Signal detection is one of the most important pillars in protecting medicinal products and a key tool in continuous drug safety monitoring. While a harmonised definition of a ‘signal’ still remains to be universally agreed across the ICH regions, the essence of its detection is well understood in practice. Its purpose is to raise awareness of a potential risk as accurately and early as possible in order to trigger further evaluation or even regulatory action so that potential hazards linked to the administration of a medicinal product may be acknowledged, minimised or prevented.

The signal management process has several stages including signal detection, validation, confirmation, analysis, prioritisation, assessment and recommendation for action. Signal detection has always been considered one of the most challenging tasks as it requires implementation of highprecision quantitative and qualitative statistical methods in conjunction with meticulous clinical judgement and the availability of a broad and complete set of safety data.

Past challenges unmet

In 2012, European pharmacovigilance legislation re-established the role of the pharmaceutical industry with regard to signal detection. The industry would join the EMA and NCAs in the continuous monitoring of the EMA’s database of adverse drug reactions – the Eudravigilance system – for any potential risks. For the coming five years, however, the industry’s regulatory involvement had not been in effect.

Companies were not given access to the system or its large data pool, and so had to use their own data sets. Consequently, further limitations and hurdles arose for companies striving to comply with regulations.

For example, well-established quantitative statistical methodologies used in signal detection – such as proportional reporting ratio – could not be safely used by small-to-mediumsized companies. This was due to the risk of obtaining results that were not representative of general adverse reaction reporting, and because the rate of detecting falsely positive results was often prohibitively high.

A new system launched on 22 November 2017 aims at resolving those issues. The system is now accessible by all companies, having a huge impact to the everyday practice in adverse reaction reporting and signal detection. A different level of access is granted to each company depending on its portfolio.
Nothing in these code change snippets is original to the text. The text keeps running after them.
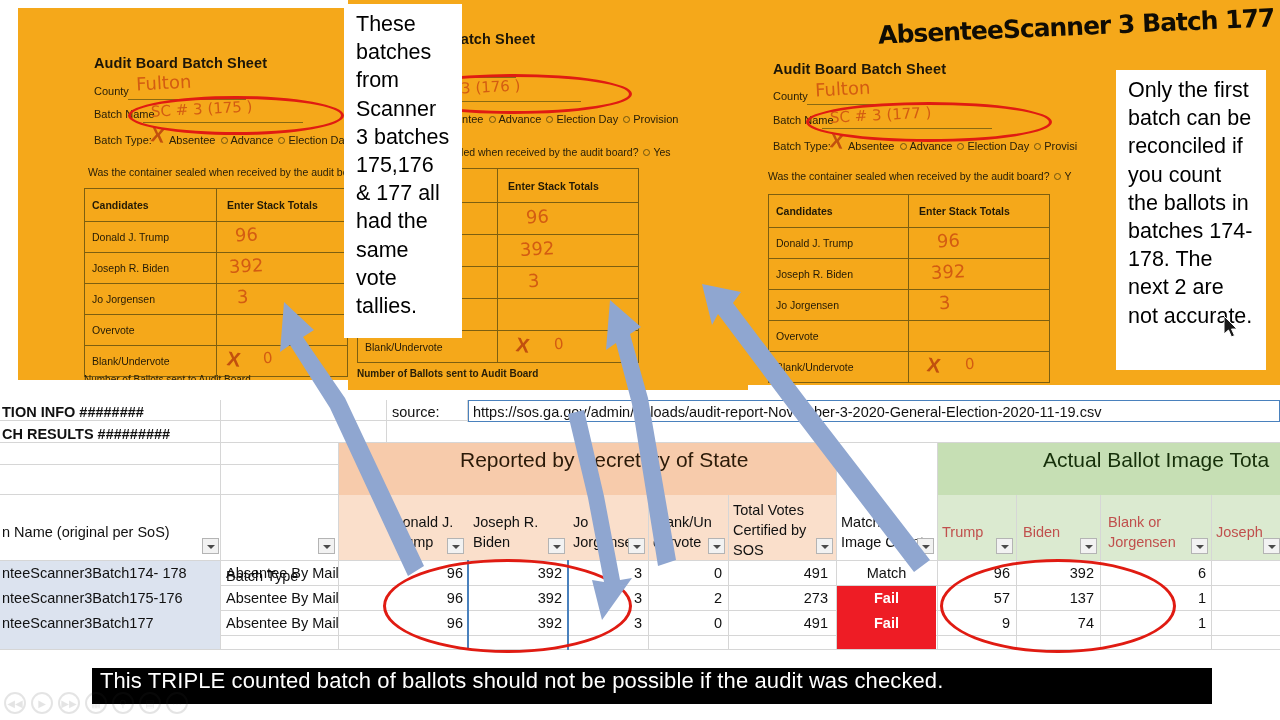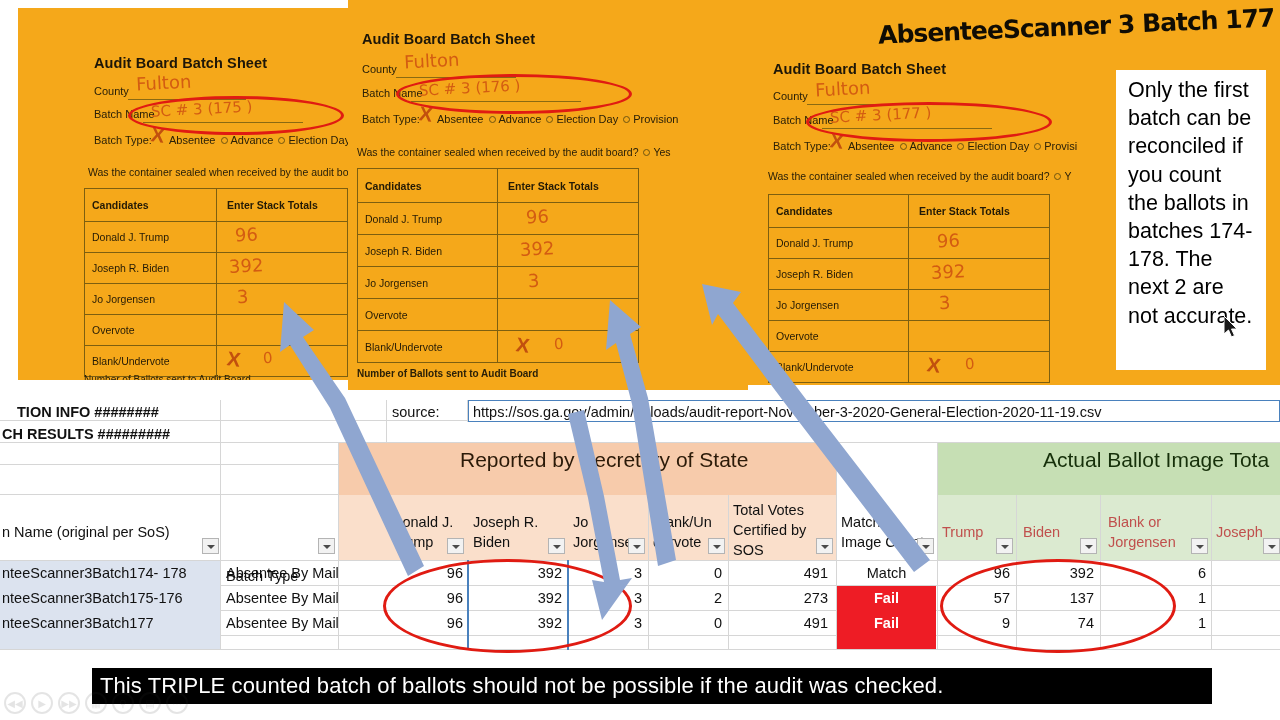"These batches from Scanner 3" div.callout { html: none -> <div>These batches from Scanner 3 batches 175,176 &amp; 177 all had the same vote tallies.</div> }
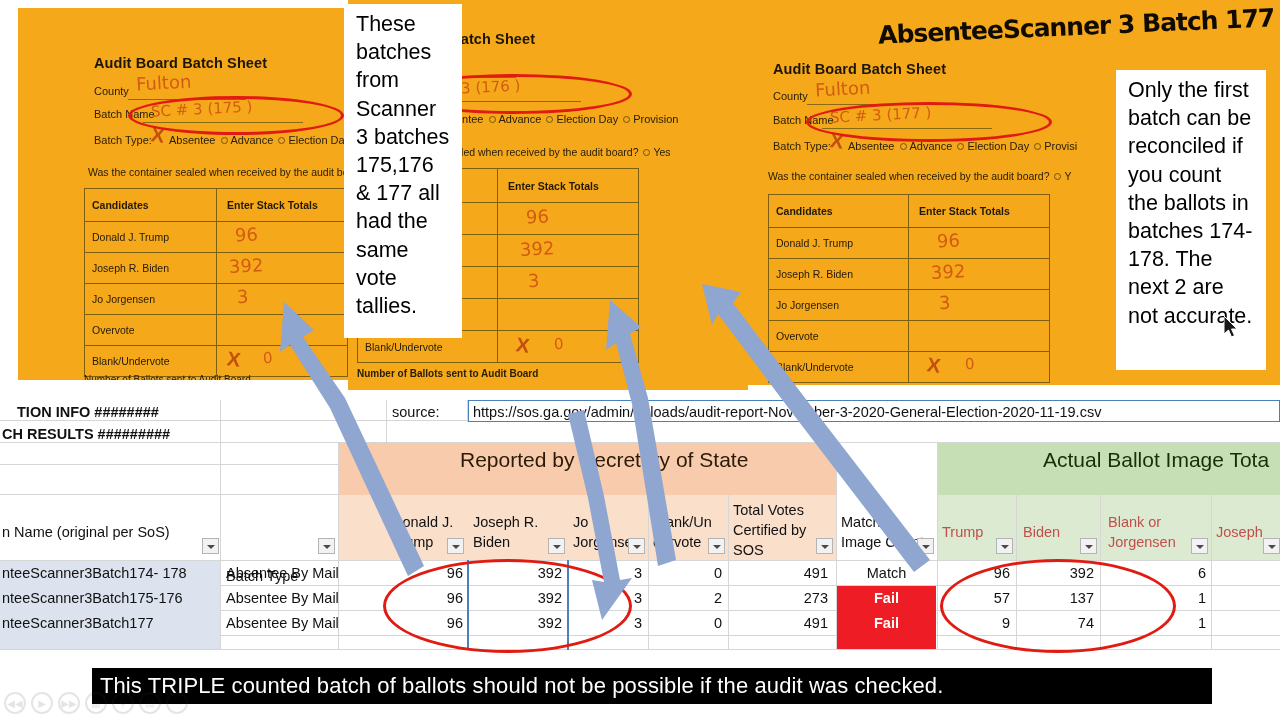"TION INFO ########" div.cellTxt { margin-left: 15px -> none }
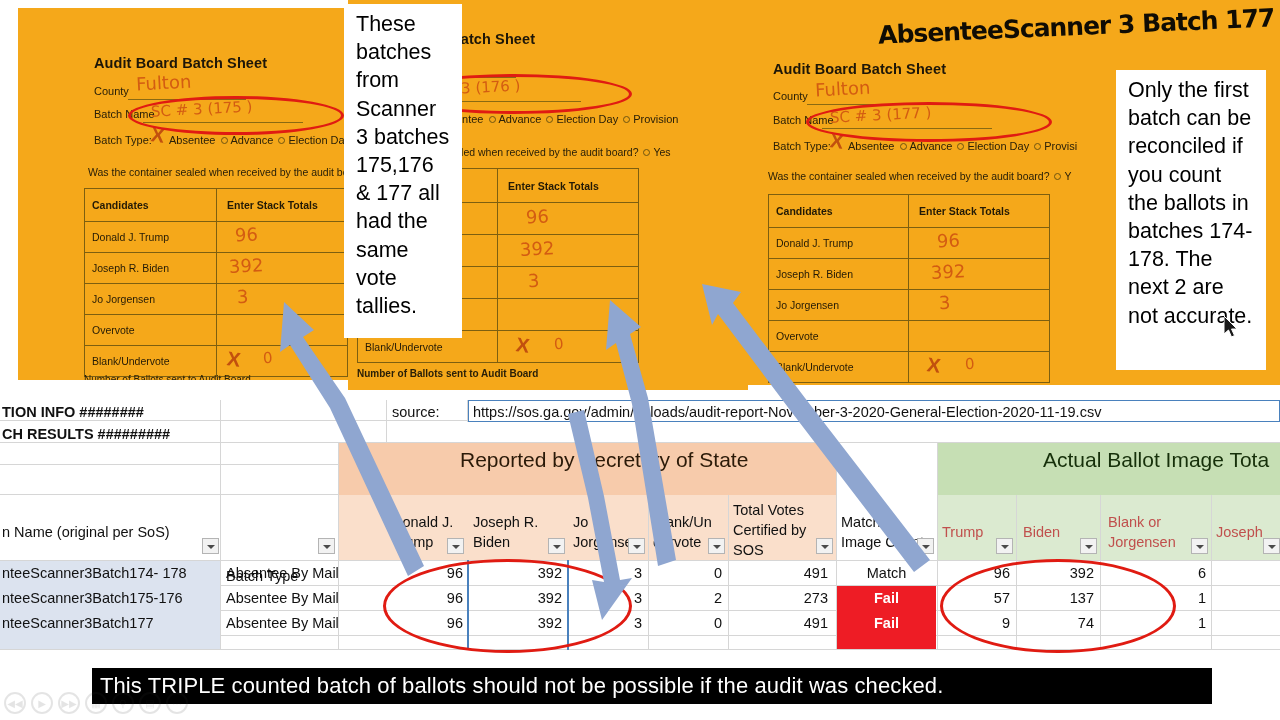"This TRIPLE counted batch of" #caption-bar { align-items: center -> none }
Features like accessing and downloading individual case safety reports and the introduction of the electronic reaction monitoring report prepared biannually by EMA will provide new tools that will significantly strengthen signal detection practices, marking a new era in how it is performed. A month earlier, a revision of the relevant signal detection guideline on good pharmacovigilance practices had been published in order to redefine processes, provide further instructions in statistical tools and offer guidance to stakeholders.

A new direction

Following a three-month grace period, on 22 February 2018, the industry’s obligation to continuously monitor Eudravigilance and subsequently perform signal detection will come into force. By then, companies should have already adjusted their internal procedures and set up robust signal management systems compliant with the regulator’s new guidelines.

In this context, caution should be exercised in the way of incorporating the data from Eudravigilance and all other sources into each local system, especially accounting for potential data duplication due to sharing the same sources. On the positive side, a rapid and profound enhancement in signal detection process is expected throughout the EU.

The alignment of pharmacovigilance legislation and common practice with regard to signal detection in the EU will be soon attained and, despite its challenges, will also bring a major positive shift in the area of drug safety, significantly contributing to the promotion of public health.